Many works have been proposed to reduce the bit flips. Existing works can be divided into the following two categories.

- 1) Reducing bit flips with data encoding: Encoding methods encoded the new data bits into the vector with the minimum bit flips and used additional capacity to store the tag bits. Flip-N-Write [6] flipped the new data bits if more than half of the data bits needs to be written. CAFO [5] modeled the memory block as N\*M array and used Flip-N-Write in both the rows and columns to minimize the bit flips. Captopril [8] extended Flip-N-Write to reduce bit flips in hot locations. Different from Flip-N-Write, FlipMin [4] used coset code to generate vectors and selected the vector that had the minimum bit flips. Pseudo-Random [7] was designed based on coset coding, and it mapped the data bits into highly random data vectors. ES [14] extended the methods for Single-Level Cell (SLC) to Multi-Level Cell (MLC) magnetic memories through encoding the hard bits and soft bits separately.
- 2) Data compression with data encoding: Some other works proposed to combine the data encoding with data compression. David B. Dgien [15] proposed to compress the data bits before write operations. AFNW [16] extended Flip-N-Write by adapting the tag bits to the compressed data bits. The saved space is wasted in Refs. [15][16]. DIN [17] compressed the cacheline and used the saved space to mitigate write disturbance. Amin Jadidi [18] exploited the space saved by compression for hard-error tolerance and wear leveling. For Triple-Level Cell (TLC) NVMs, CRADE [19] and CompEx [20] integrated data compression with expansion coding to reduce write energy and latency. Some other works [21][22][23][24] proposed to dynamically configure the MLC as SLC, Tri-state Cell or MLC according to the size of the

space saved by compression. None of the prior works attempts to exploit the saved space for bit flips reduction.

#### III. MOTIVATION

Data compression techniques can reduce the size of the data to store, and data encoding methods can expand the size for reducing bit flips. Compression techniques can work in collaboration with encoding method to reduce bit flips.

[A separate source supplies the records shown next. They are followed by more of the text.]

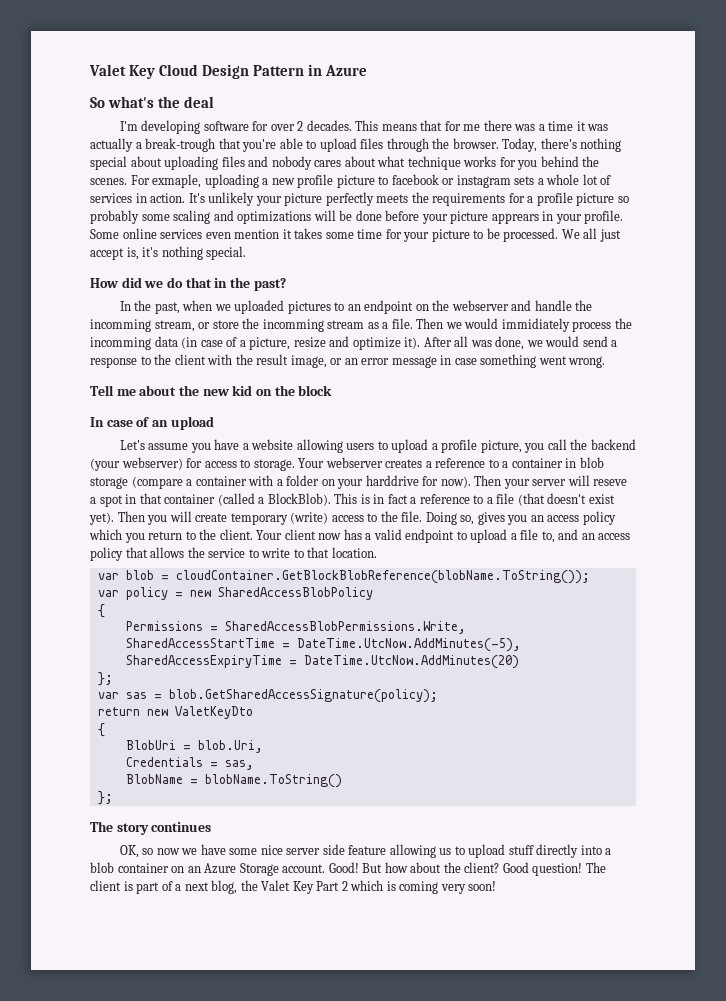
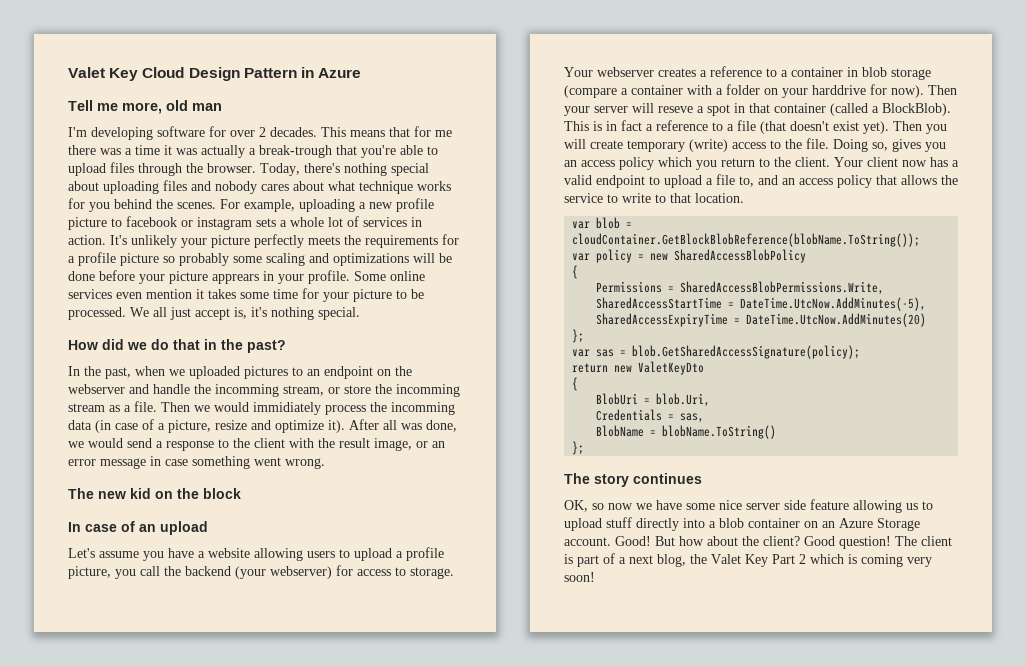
[90,96,214,108] So what's the deal -> [68,100,222,114] Tell me more, old man
[152,174,202,188] exmaple, -> [244,199,295,212] example,
[90,385,199,396] Tell me about the -> [68,488,94,499] The

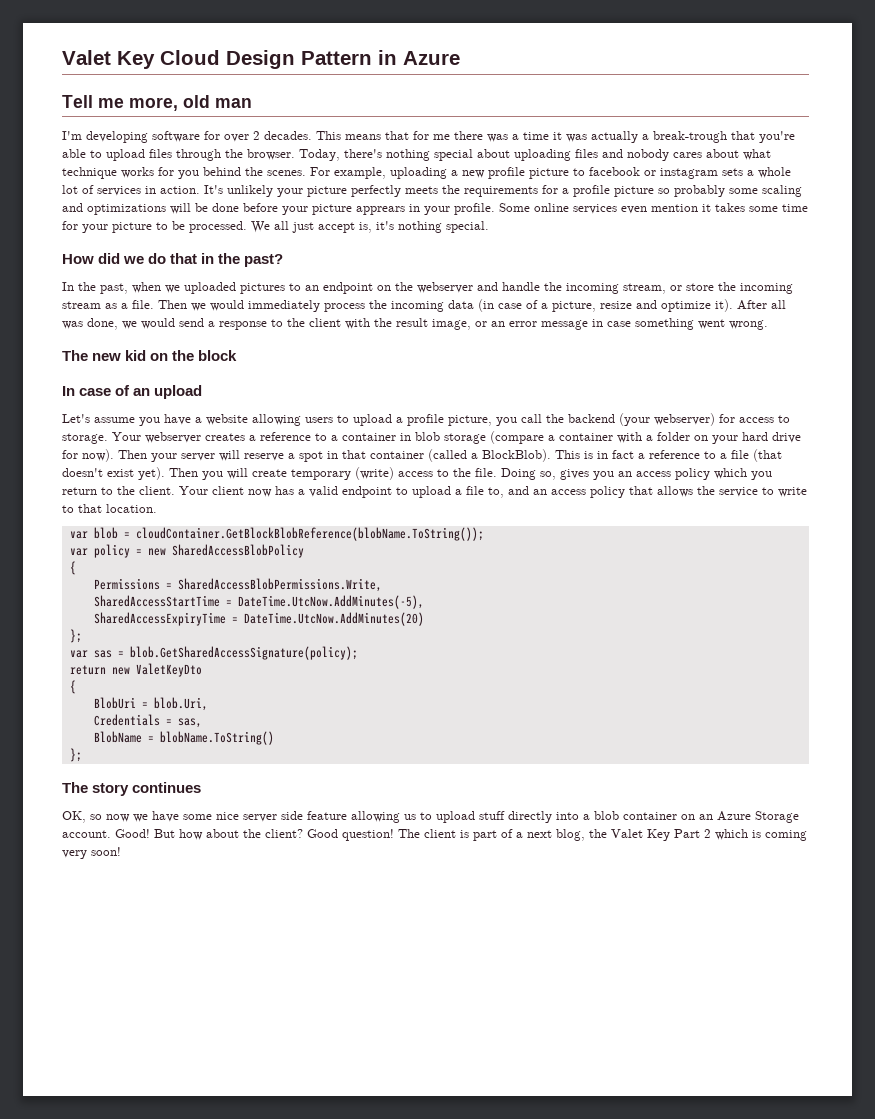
[215,384,279,397] incomming -> [566,283,619,294] incoming
[396,384,460,397] incomming -> [740,283,793,294] incoming
[253,402,321,415] immidiately -> [248,300,320,312] immediately
[391,402,455,415] incomming -> [391,301,444,312] incoming
[812,85,866,95] harddrive -> [742,432,801,443] hard drive
[658,106,693,113] reseve -> [244,453,284,461] reserve

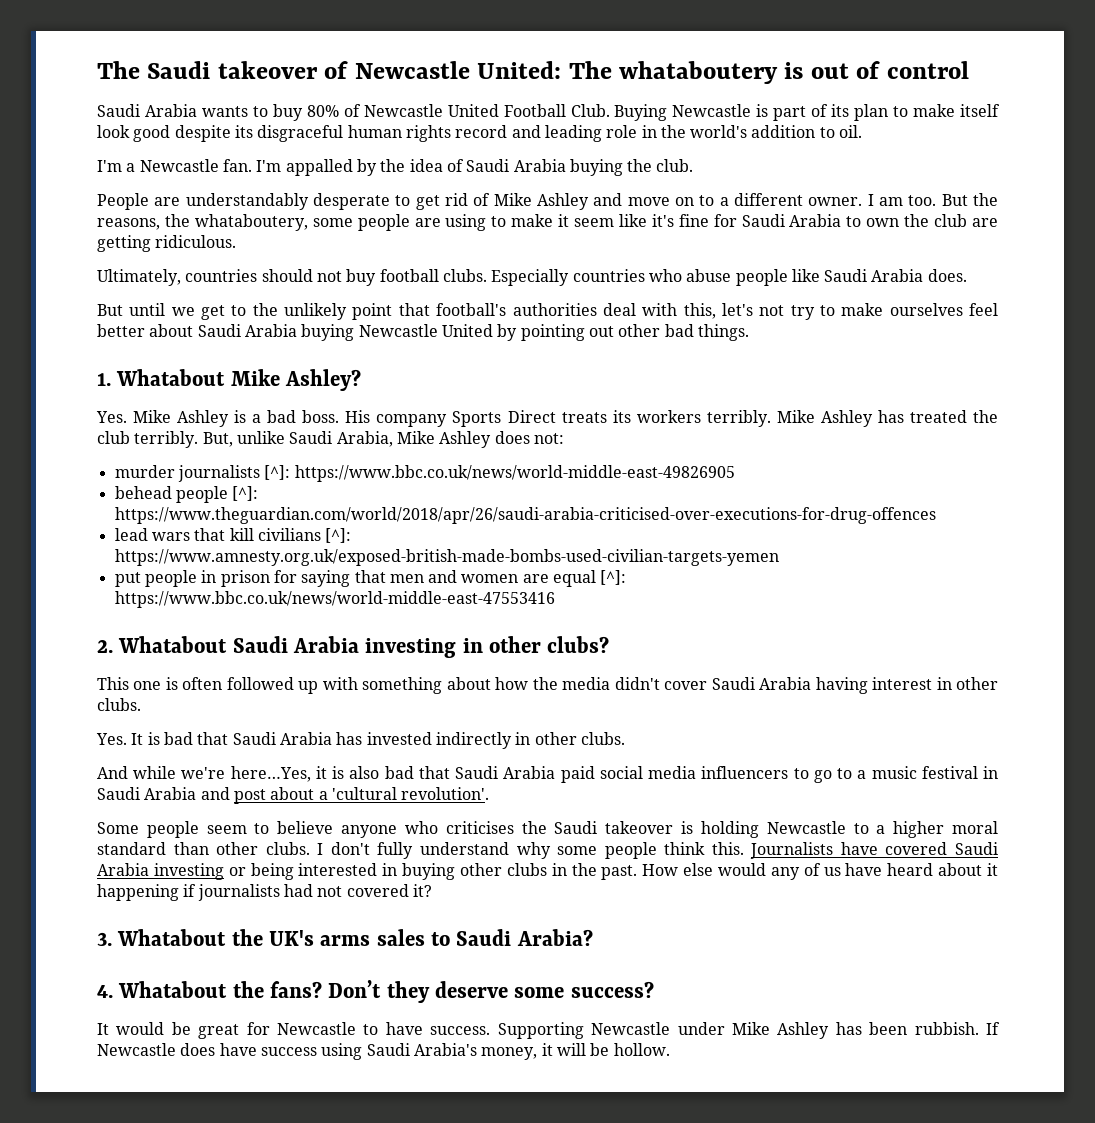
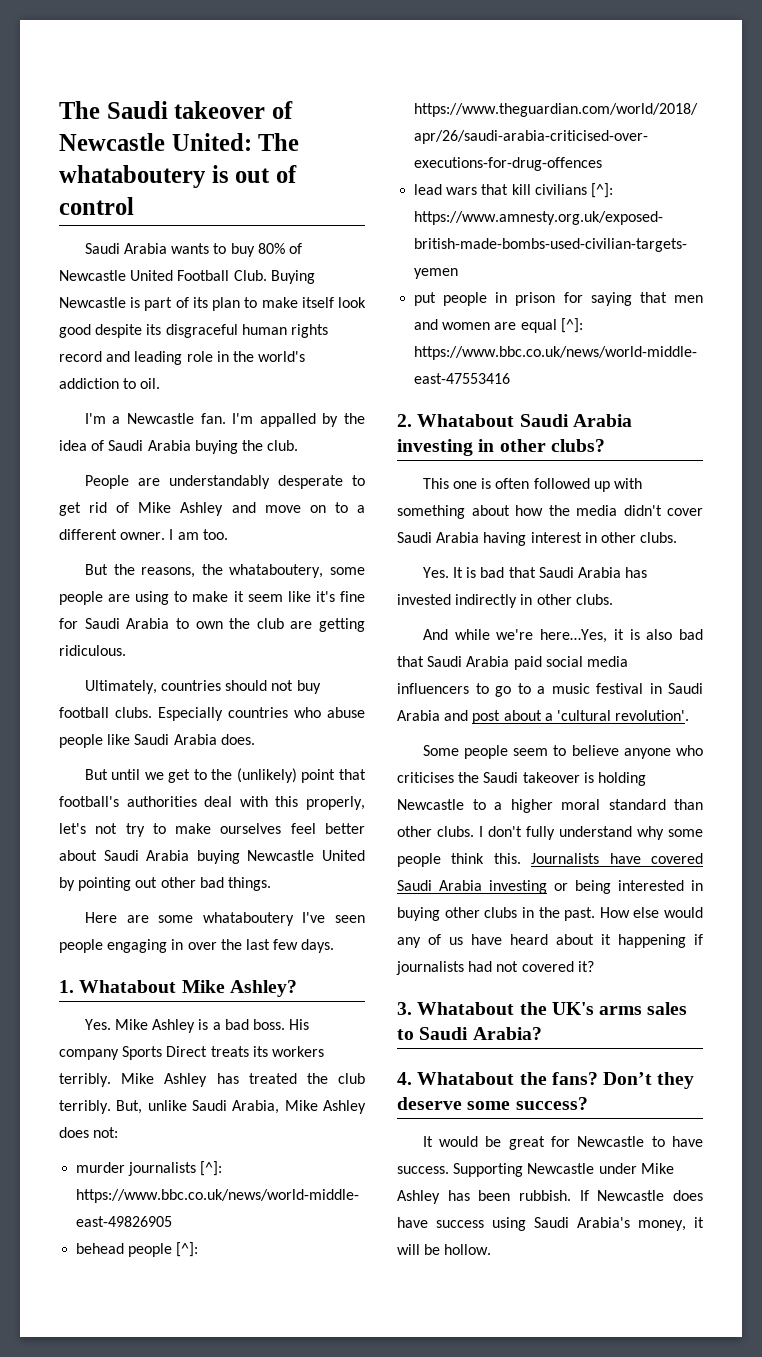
[751,125,816,138] addition -> [59,378,119,389] addiction
(937, 200) none -> (228, 534) //
[284,303,348,320] unlikely -> [236,768,297,783] (unlikely)
[683,303,716,319] this, -> [275,796,365,810] this properly,
(749, 332) none -> [84,912,365,926] [59,939,335,953] // Here are some whataboutery I've seen people engaging in over the last few days.

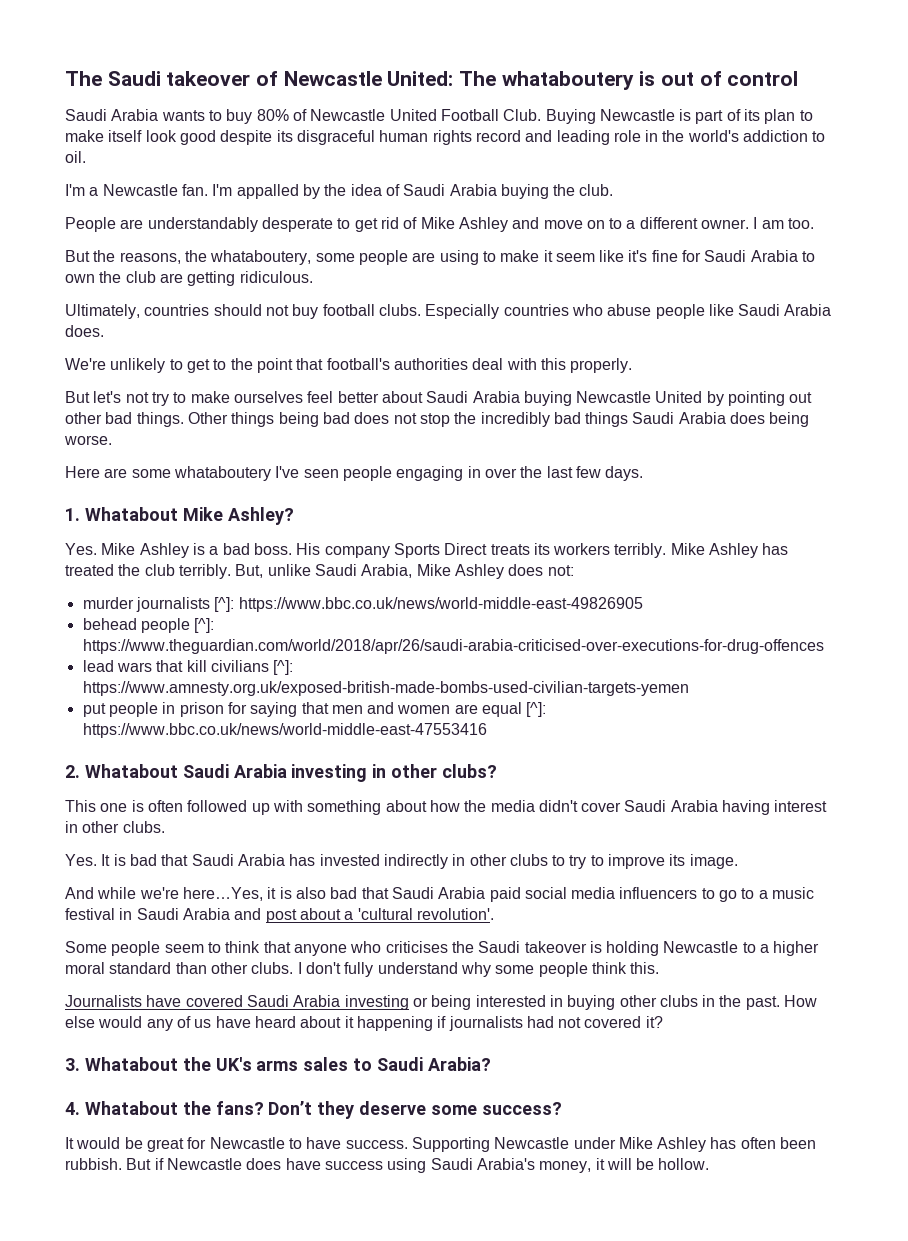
[84,769,164,780] But until we -> [65,358,183,373] We're unlikely to
[236,768,297,783] (unlikely) -> (253, 364) none
[306,796,365,810] properly, -> [570,358,633,373] [65,391,90,403] properly. // But
(271, 884) none -> [187,412,810,427] [64,435,112,445] Other things being bad does not stop the incredibly bad things Saudi Arabia does being worse.
[575,594,613,605] clubs. -> [509,854,738,869] clubs to try to improve its image.
[571,745,619,756] believe -> [225,941,291,953] think that
(521, 858) none -> (660, 968) //
(470, 1195) none -> [740,1137,776,1149] often
[579,1190,589,1201] If -> [126,1158,164,1170] But if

### A. The size of the space saved by compression

Various compression techniques have been proposed. We evaluate FPC [9] in this work because of its low implementation overhead. Each compressed word requires a 3-bit prefix to indicate the data pattern and the size of the compressed word. To reduce the overhead of prefixes, FPC is extended for 64-bit words in this work. Table I lists the data patterns that 64-bit FPC can compress [9][20]. A 64-bit word can be compressed to 0, 8, 16 or 32 bits. For a cacheline which consists of eight words, the compressed size of each word is different, and the size of the compressed cacheline is also different. The total number of bits in the compressed cacheline may range from 0 to 512. Fig. 1 shows the distribution of compressed cacheline sizes for thirteen benchmarks selected from SPEC CPU 2006 [25]. The size of the space saved by compression is different due to the variation of the compressed cacheline size. Some compressed cachelines are smaller than a word, and the space of seven words is saved. Some other compressed cachelines have more than seven words, and the saved space is less than one word.



Fig. 1. The distribution of the compressed cacheline size.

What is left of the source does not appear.